Ce matin, les curieux restaient en retrait, ne levant que furtivement les pans de leurs rideaux. « Ces choses arrivent », avaient dit les inspecteurs... En faisant le tour des décombres, à la recherche de je-ne-sais-quoi, peut-être d’une autre paire de femme et d’enfants, je trouvai un seul objet intact. Un appareil photo. Celui de Madison. Un faux Polaroid rose à manivelle. On tournait la manivelle, libérait l’objectif de l’ancien cliché et appuyait sur le bouton. On pouvait voir la prise dans l’objectif, ou brancher l’appareil en USB, sur la télé ou un ordinateur. Il pouvait même faire des bulles. Ma femme l’avait acheté, sans raison, en passant au rayon jouets de Carrefour. Les photos étaient plutôt propres et sa capacité était de trois giga. Mes genoux s’étaient mis à trembler. L’appareil de Madi en mains, je m’étais rendu jusqu’aux cadavres. J’avais demandé à être seul un instant. Le soleil irradiait, un avion avait tracé un coup de craie dans le rectangle bleu. Sans savoir pourquoi, je les avais pris en photo.

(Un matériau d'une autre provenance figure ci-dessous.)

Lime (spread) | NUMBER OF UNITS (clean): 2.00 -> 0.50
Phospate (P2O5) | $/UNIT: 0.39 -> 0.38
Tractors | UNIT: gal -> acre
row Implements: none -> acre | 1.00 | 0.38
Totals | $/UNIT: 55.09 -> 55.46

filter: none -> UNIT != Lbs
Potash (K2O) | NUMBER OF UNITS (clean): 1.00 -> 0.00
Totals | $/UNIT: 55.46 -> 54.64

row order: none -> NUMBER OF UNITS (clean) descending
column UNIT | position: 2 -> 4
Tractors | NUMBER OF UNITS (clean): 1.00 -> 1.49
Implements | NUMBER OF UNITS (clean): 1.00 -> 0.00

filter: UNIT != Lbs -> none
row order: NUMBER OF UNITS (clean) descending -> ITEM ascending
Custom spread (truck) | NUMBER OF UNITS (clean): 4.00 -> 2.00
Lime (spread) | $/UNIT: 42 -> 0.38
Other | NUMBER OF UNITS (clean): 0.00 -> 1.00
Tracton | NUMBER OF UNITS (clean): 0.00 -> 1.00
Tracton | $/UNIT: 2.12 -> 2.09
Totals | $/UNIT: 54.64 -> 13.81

C’est là que tout avait commencé... que j'ai commencé à prendre des photos.
Je trouvais un deux-pièces discret à la périphérie de la ville et proche de la gare. Coupai toute relation sociale autre que concernant mon job, et je passais le plus clair de mon temps libre à prendre des photos avec l'appareil de Madi : arrêt de bus, lampadaire, ruelle, vitrine, ciel, poteau électrique, voiture, train... c’était infini.
Les premières nuits où j’emménageais, je ne mangeais pas, ne dormis pas, ne me lavais pas les week-ends, buvait à peine de l'eau, me contentant de regarder le cliché de ma famille calcinée que j'avais scanné, puis imprimé, avec une imprimante et un MacBook, fraîchement achetés... Je ne faisais que ça, la tête vide, ne ressentant rien d'autre que la tension de mon regard sur chaque détail de la photo. À force d’observation elle perdait son sens, pour ne devenir qu'une masse informe, et à l'autre bout du spectre, je pouvais sentir mon estomac se vriller, en remarquant le bout de semelle des Knicks que j'avais choisies moi-même pour Joël.
Je voulais qu'il devienne un sportif de haut niveau. Il avait de bons appuis et tapait bien dans son ballon en plastique. C'était à ça que j'avais pensé, sans m'en rendre compte, en passant à la caisse avec ces baskets dans les bras...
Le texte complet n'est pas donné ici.